Innovation Isn’t About Repackaging Or Rebooting
Oh, Apple made a speaker. Apple made a slightly larger phone. Google made a speaker. Amazon made a speaker with a camera.
There has to be some kind of disruption coming in the hardware field, because at the moment it is like copydrift. It hasn’t been this damned boring in a long time. But maybe we are happy to all just settle for tweaks over innovation; refinement over something that tears up the maps and gives you a total head re-wire.
I do not dislike Tim Cook; in fact I respected him a lot when the FBI was trying to pressure him into giving them back-door access to i-phones because of their own cock-up. It is unfair to point to the obvious fact that he isn’t Steve Jobs, but currently there seems to be no one having the kind of epoch-shifting design ideas that change the whole way that we use our devices in the way that i-pod promoted, and the i-pad, the mac.

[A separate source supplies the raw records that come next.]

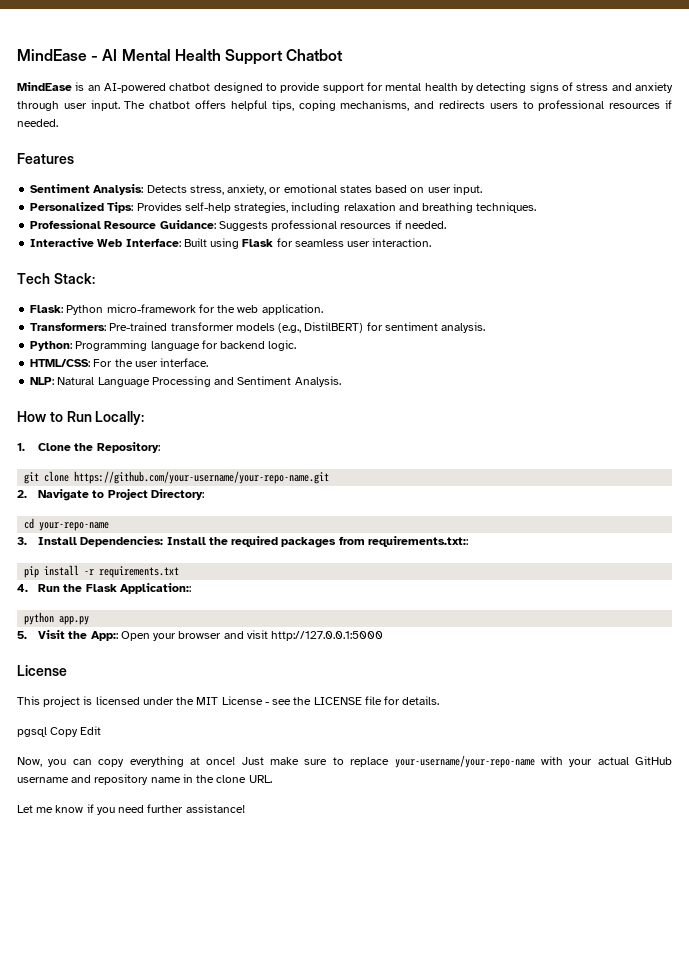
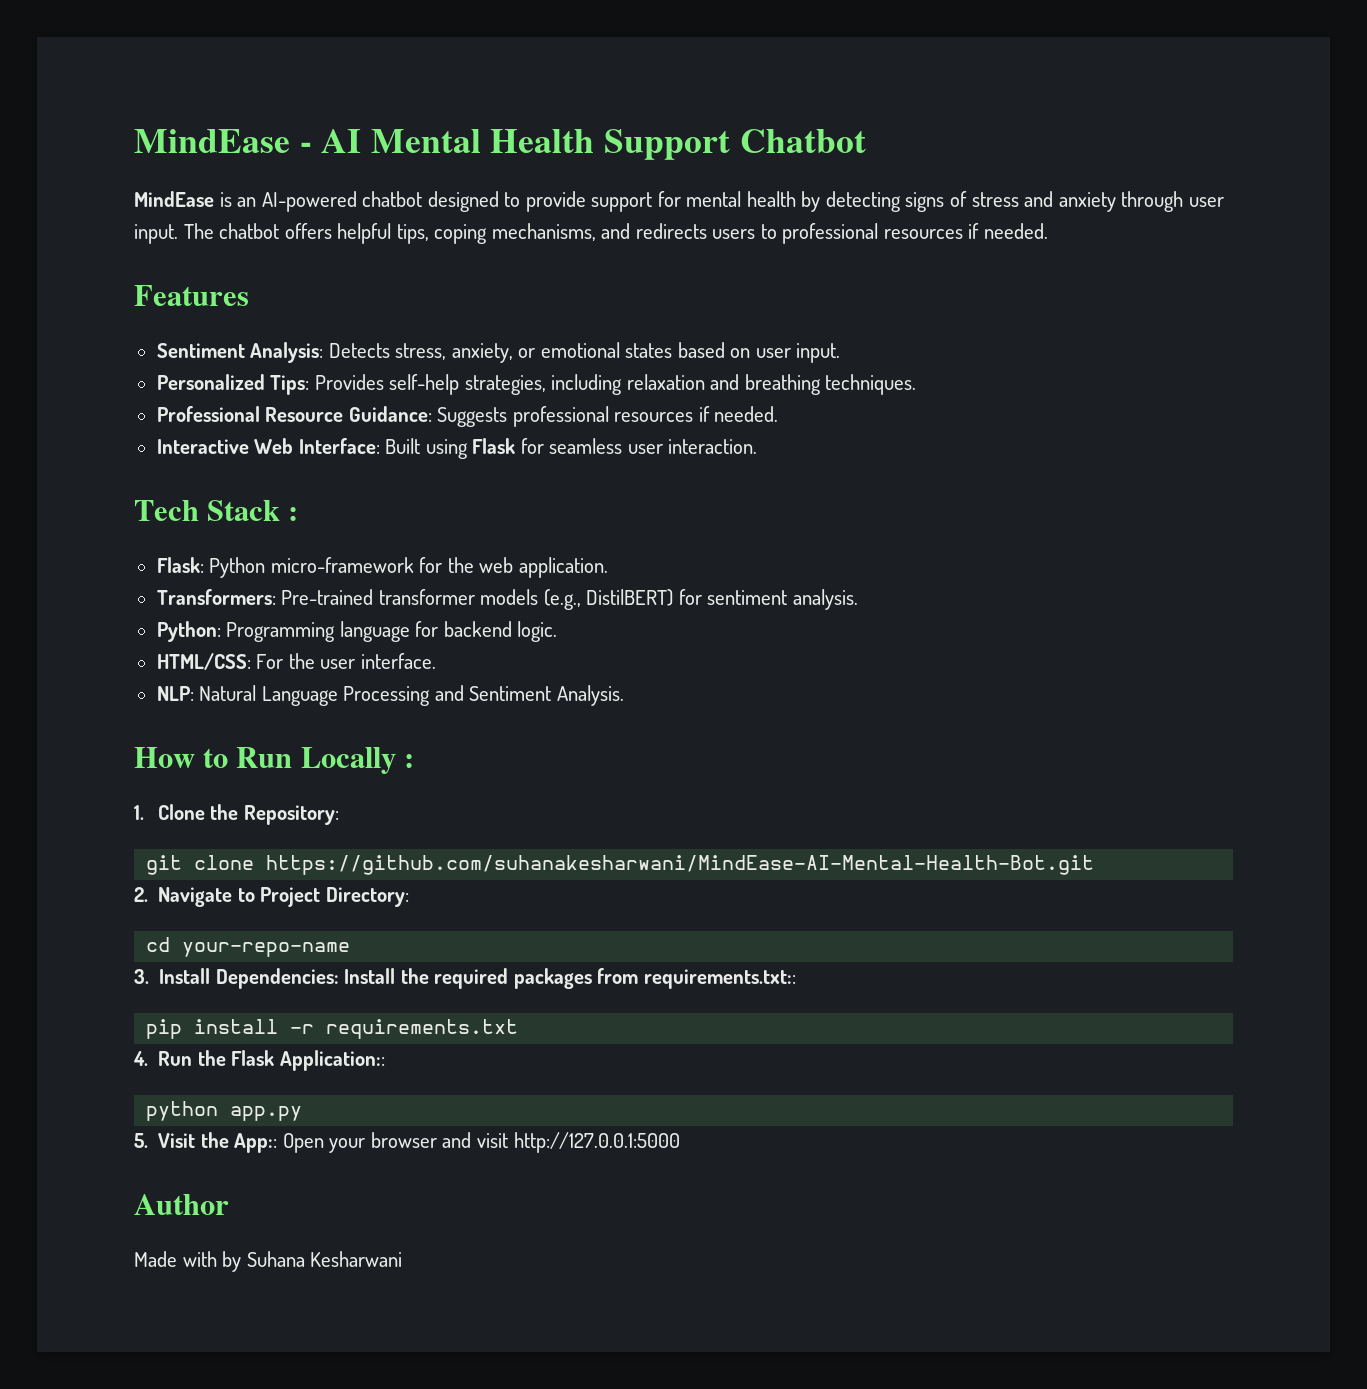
- Tech Stack:
+ Tech Stack :
- How to Run Locally:
+ How to Run Locally :
- git clone https://github.com/your-username/your-repo-name.git
+ git clone https://github.com/suhanakesharwani/MindEase-AI-Mental-Health-Bot.git
  5. Visit the App:: Open your browser and visit http://127.0.0.1:5000
- License
- This project is licensed under the MIT License - see the LICENSE file for details.
- pgsql Copy Edit
- Now, you can copy everything at once! Just make sure to replace your-username/your-repo-name with your actual GitHub username and repository name in the clone URL.
- Let me know if you need further assistance!
+ Author
+ Made with by Suhana Kesharwani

Wearables and VR? Eh, there is something there that is kinda fun, but it also feels a little bit like it is a worn out concept being re-tooled and refined rather than anything groundbreaking.
I am not sure if I am just craving something novel for novelty’s sake, but that could be it. Still, in a culture choked with re-treads, original ideas and concepts definitely stand out, and they give you a buzz these hidden changes barely come close to touching. They have a standard rollout, the leaks start a little earlier than the “event” and the general changes appear to be pretty limited, and talk shifts immediately to how that rumor of something big must have been talking about some future design. The machines are really selling now for their perceived reliability, and the cache they have retained – they became middle-class; and the cutting edge just seems a little blunter because of it.
Flexible screens that look like the screens from Minority Report? I’ve seen teasers for them, but they haven’t arrived. Concept cars beat out most of the cookie cutter models that roll off the production line. I wouldn’t care if they were too expensive to release as anything other than a limited edition, but why not let it out into the environment to shake something up?
Most Tech Presented These Days Is Merely An Evolution, Not Something New
Voice activated tech is kinda great if you have a mainstream American accent, but being English seems kind of ironic when my English Accented Electronic Personal Assistant can’t understand me. Anyway, it’s not exactly new – just further along the curve that started with Kurzweill and the like.
What will this new tech be? I have no idea, and I look forward to that kind of discovery … unexplored territory. The marketing for these banal examples of tech is cosy – how do you make a talking speaker trailing behind every other speaker seem dangerous? It’s hard. I like Elon Musk and his talk of far off goals, because you know the tech isn’t there yet, and this means it has to be discovered – that’s exciting. Musk must be a dream to market, because his stuff is always interesting. There are many things that aren’t interesting that require marketing, but tech really shouldn’t be such a thing. There was a buzz about macs, about, i-phones, about i-pads – now there is a murmur. Yawn.